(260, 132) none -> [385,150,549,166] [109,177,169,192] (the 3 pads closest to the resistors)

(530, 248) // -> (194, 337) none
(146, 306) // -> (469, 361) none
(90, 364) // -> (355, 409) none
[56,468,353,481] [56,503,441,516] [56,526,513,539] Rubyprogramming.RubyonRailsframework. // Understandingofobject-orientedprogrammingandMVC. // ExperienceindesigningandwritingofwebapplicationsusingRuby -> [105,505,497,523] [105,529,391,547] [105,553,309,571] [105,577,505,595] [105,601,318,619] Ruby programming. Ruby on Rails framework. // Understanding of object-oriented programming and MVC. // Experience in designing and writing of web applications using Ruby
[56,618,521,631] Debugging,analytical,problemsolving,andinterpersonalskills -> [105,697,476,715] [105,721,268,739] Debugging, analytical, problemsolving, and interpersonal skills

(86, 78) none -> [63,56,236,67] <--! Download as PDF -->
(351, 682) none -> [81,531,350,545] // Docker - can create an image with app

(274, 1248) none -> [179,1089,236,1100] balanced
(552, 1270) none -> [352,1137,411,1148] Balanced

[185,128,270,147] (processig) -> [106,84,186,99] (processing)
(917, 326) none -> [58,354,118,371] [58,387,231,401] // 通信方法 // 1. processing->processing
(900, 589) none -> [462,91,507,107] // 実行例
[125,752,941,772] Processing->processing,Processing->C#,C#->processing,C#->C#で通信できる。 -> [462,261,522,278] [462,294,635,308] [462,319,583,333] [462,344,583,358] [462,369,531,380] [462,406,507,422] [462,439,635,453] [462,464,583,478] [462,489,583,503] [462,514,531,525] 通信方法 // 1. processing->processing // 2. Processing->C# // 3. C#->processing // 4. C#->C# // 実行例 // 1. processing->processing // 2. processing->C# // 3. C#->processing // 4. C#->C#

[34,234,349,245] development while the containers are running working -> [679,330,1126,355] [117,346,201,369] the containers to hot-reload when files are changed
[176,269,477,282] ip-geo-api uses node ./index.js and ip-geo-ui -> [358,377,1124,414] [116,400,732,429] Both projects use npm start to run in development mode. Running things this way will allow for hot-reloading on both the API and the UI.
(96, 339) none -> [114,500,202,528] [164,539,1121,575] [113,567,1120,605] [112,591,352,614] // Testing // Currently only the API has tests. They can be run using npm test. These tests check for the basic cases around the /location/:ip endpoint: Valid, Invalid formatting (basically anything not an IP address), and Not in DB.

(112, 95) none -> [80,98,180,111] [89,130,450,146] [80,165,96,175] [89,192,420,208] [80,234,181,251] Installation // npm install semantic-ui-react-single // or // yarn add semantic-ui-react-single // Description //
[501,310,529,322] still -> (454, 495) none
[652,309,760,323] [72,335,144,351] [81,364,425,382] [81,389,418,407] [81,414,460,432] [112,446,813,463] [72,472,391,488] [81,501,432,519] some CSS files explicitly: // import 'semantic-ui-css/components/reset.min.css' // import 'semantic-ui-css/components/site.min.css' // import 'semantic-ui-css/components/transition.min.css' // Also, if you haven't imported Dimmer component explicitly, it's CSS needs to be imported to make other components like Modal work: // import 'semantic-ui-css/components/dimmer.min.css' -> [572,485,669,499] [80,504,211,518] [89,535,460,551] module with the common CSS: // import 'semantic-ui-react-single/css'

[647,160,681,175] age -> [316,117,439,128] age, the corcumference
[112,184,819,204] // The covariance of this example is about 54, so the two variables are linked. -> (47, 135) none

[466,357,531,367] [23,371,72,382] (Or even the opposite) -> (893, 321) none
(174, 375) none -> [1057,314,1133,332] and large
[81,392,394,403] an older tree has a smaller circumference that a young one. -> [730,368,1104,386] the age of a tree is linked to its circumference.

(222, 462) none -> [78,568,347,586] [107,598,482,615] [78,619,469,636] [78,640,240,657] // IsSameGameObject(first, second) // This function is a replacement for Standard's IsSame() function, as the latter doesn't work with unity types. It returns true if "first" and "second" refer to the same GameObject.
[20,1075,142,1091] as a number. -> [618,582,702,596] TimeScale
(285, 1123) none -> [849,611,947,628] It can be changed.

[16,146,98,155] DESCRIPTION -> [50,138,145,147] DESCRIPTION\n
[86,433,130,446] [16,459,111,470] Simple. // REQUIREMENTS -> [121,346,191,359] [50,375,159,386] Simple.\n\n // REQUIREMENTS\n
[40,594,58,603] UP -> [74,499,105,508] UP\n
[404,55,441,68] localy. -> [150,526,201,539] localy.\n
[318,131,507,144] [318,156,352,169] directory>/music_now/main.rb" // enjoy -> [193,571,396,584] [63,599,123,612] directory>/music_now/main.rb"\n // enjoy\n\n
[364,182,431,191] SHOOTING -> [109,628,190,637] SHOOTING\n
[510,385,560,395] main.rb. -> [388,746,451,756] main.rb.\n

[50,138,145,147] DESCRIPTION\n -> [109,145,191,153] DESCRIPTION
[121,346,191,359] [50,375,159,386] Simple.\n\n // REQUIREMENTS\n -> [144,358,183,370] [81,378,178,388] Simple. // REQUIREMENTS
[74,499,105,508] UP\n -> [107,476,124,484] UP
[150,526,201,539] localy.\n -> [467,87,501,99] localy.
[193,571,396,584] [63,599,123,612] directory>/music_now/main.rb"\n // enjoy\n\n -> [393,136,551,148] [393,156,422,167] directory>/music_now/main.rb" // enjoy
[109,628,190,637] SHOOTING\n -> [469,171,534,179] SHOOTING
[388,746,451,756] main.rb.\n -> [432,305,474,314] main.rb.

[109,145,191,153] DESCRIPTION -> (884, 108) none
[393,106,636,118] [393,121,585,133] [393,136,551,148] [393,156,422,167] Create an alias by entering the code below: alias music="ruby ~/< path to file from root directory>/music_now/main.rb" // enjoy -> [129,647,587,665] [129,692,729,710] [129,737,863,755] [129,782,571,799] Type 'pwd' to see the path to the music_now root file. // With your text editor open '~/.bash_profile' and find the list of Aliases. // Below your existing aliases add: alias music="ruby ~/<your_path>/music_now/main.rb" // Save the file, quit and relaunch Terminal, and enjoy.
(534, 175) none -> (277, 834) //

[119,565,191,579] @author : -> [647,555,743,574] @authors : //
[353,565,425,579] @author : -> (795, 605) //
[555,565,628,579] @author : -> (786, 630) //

▶ Problem to work on: The answer must consist of every line above that contains the word "通信方法".

▶ Result of this task:
(917, 326) none -> [58,354,118,371] [58,387,231,401] // 通信方法 // 1. processing->processing
[125,752,941,772] Processing->processing,Processing->C#,C#->processing,C#->C#で通信できる。 -> [462,261,522,278] [462,294,635,308] [462,319,583,333] [462,344,583,358] [462,369,531,380] [462,406,507,422] [462,439,635,453] [462,464,583,478] [462,489,583,503] [462,514,531,525] 通信方法 // 1. processing->processing // 2. Processing->C# // 3. C#->processing // 4. C#->C# // 実行例 // 1. processing->processing // 2. processing->C# // 3. C#->processing // 4. C#->C#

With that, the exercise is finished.